---------- SUPPLIED ENTRIES

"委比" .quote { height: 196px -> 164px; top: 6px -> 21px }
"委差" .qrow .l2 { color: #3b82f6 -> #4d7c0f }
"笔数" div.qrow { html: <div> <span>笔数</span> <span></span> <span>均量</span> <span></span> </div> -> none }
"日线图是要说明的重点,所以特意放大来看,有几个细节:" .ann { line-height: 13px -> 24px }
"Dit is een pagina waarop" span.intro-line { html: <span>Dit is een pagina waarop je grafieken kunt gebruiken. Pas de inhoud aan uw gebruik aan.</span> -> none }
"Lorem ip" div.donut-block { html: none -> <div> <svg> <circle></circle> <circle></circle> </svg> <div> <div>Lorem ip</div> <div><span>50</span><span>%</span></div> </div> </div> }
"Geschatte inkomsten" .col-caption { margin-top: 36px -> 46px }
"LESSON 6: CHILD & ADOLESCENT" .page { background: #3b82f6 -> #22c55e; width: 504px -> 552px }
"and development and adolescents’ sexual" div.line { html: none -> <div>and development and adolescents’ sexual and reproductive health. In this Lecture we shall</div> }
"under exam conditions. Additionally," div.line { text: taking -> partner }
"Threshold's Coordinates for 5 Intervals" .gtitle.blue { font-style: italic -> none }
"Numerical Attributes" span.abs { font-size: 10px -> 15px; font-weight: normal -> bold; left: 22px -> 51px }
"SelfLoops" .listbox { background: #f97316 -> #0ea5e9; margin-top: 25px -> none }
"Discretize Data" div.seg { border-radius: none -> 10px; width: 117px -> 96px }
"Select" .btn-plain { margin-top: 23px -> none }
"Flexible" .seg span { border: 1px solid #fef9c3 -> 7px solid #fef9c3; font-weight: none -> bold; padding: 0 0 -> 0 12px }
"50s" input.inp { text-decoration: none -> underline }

--------------------

Provide the number of lines in the records above that contain the word "html", with no additional words.

4